"Igor, the Romantic Hero of Football": The film will be screened today in Cagliari.
See you at 8:00 PM at the Notorious Cinemas in Piazza L'Unione Sarda.Per restare aggiornato entra nel nostro canale Whatsapp
Cagliari embraces "Igor. The Romantic Hero of Football." The film, directed by Luca Dal Canto and inspired by striker Igor Protti, the only player alongside Dario Hübner to achieve the top scorer title in Serie A (with Bari), B, and C (with Livorno), is screening at the Notorious Cinemas in Piazza L'Unione Sarda.
The tour – But accompanying him tonight at 8 pm, along with the Livorno-born director, co-writer with Alberto Battocchi and Anita Galvano, will be Cagliari forward and legend Leonardo Pavoletti, a true Livorno native. "The tour was intended for the cities where Igor played," explains Dal Canto. "Then we expanded, choosing locations associated with the passionate, romantic, and distinctive football that defined the years he played, the football that is still experienced today in Cagliari, which would have been perfect for Protti."
The Story – Premiering on March 27 in Bari, where Protti, born in Rimini in 1967, played from 1992 to 1996, leading the club back to Serie A, the film pays homage to a past when football fueled the dreams of adults and children alike. It does so through the story of one of the protagonists of that game, still human, legendary, and moving, Protti, a champion who managed to earn his place in every club he played for. "At the end of 2024, Battocchi, a huge fan like me of Livorno and Igor Protti, and I came up with the idea for the documentary," Dal Canto recalls. "Given that he was an icon for us, top scorer in Serie A with a relegated team, Bari—a unique case in the history of Italian football, one of those you'd pick up as a teenager in Fantasy Football—the fact that he never made it to the national team with those numbers, even while playing for top teams like Lazio and Napoli, was an anomaly." Perhaps even for "the Tsar," as Protti was nicknamed. "After all, it was Sacchi's Italy, whom Igor had coached in Rimini when he was young, even though Protti, very diplomatically, always said that there were great champions at the time, and that making choices wasn't easy for a coach."
The Last Game – Behind Protti's greatness lies the humility of the man. The humility of true sports champions. "When we asked him to participate in the documentary, he was amazed," reveals the Tuscan director, "but he immediately agreed.
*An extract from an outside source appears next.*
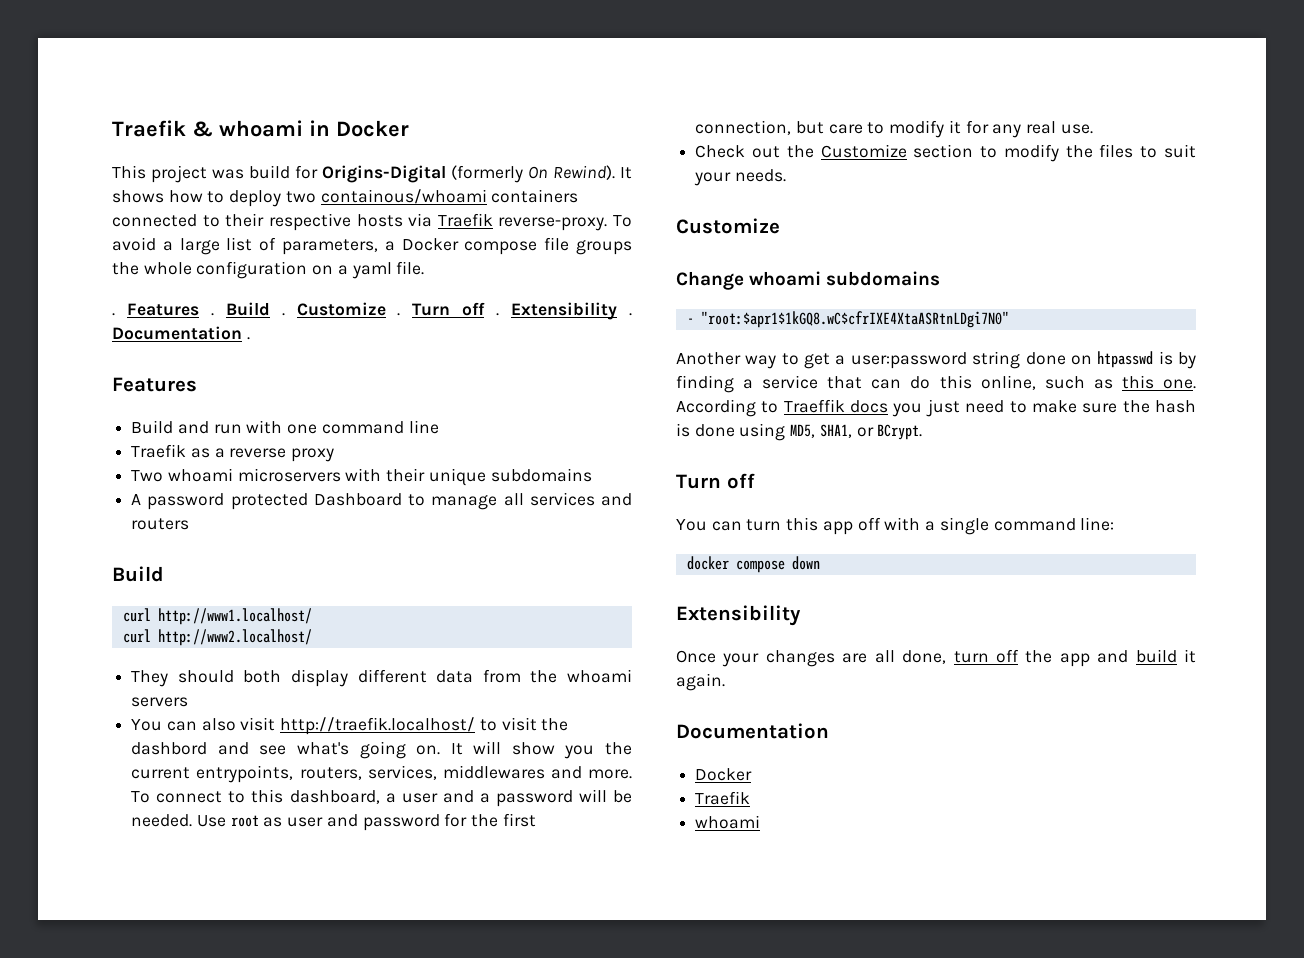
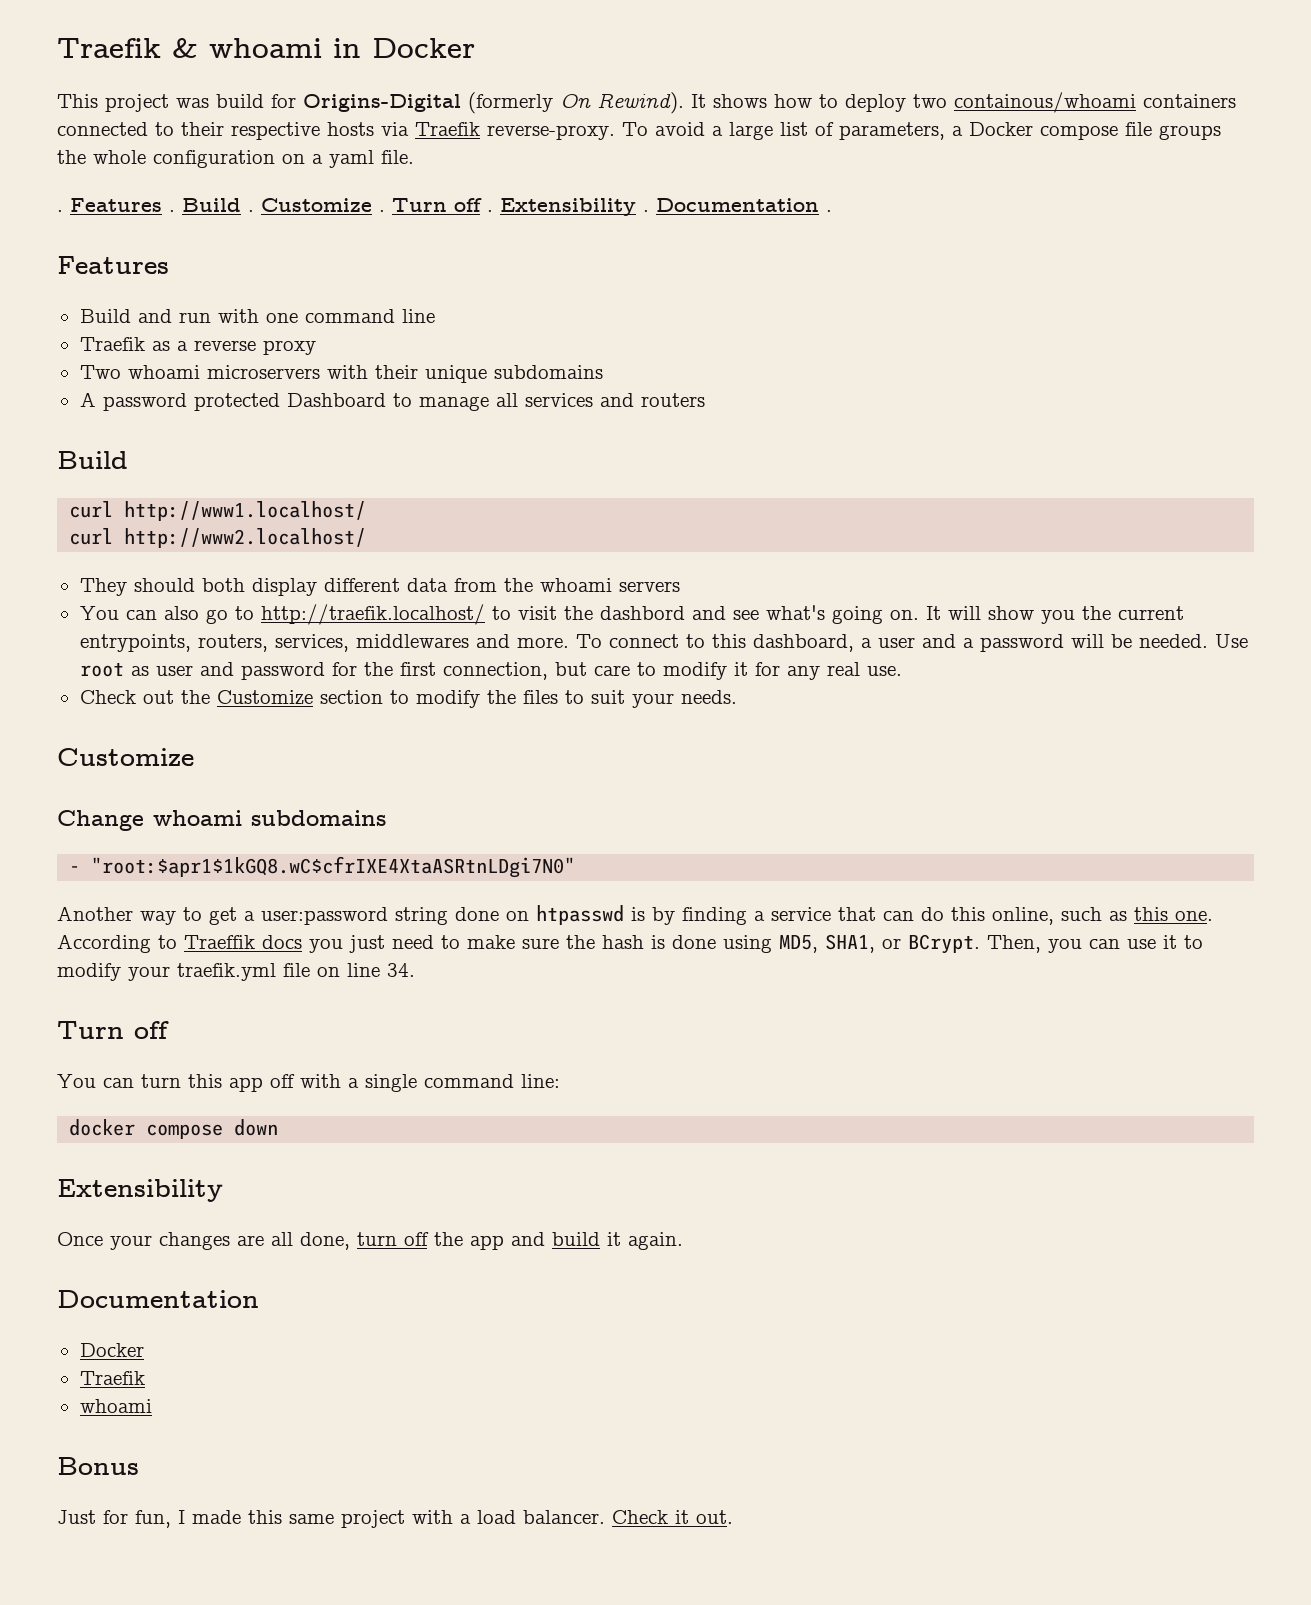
[240,717,276,731] visit -> [205,606,254,624] go to
(923, 432) none -> [987,935,1203,953] [57,963,415,981] Then, you can use it to modify your traefik.yml file on line 34.
(761, 822) none -> [57,1457,139,1475] [57,1510,733,1528] // Bonus // Just for fun, I made this same project with a load balancer. Check it out.

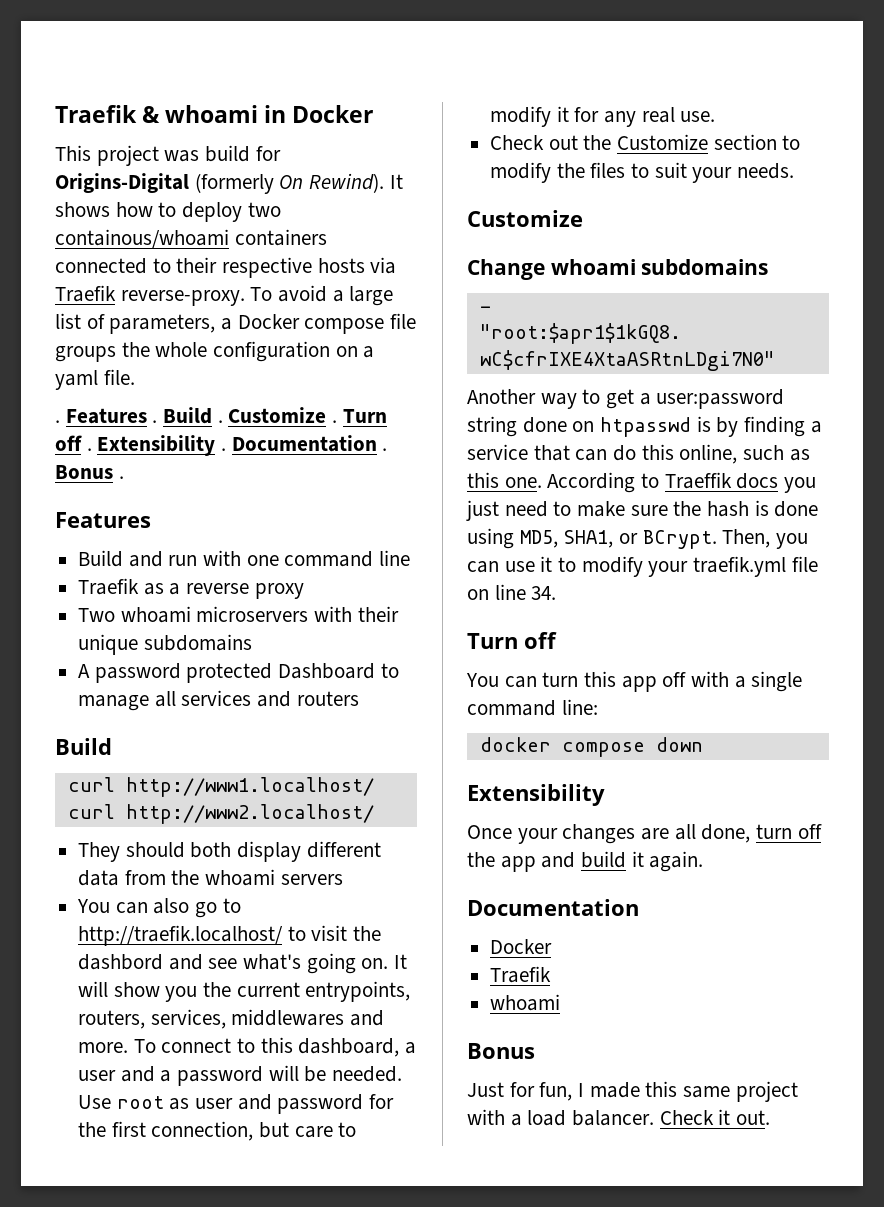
(832, 211) none -> [55,465,124,479] Bonus .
We filmed it in the spring of last year, returning to all the cities where he had played: walking with Igor through the neighborhoods where everyone praised him like Maradona was incredible." In 1999, Protti—who is now facing another, more difficult challenge, the battle against colon cancer discovered 10 months ago—turned down a billion-dollar salary to return to Livorno, where he hung up his boots 20 years ago, receiving honorary citizenship in 2007, which the Municipality of Bari also bestowed upon him.
The documentary is enriched by the testimonies of coaches and teammates including Walter Mazzarri, Beppe Signori and Giorgio Chiellini.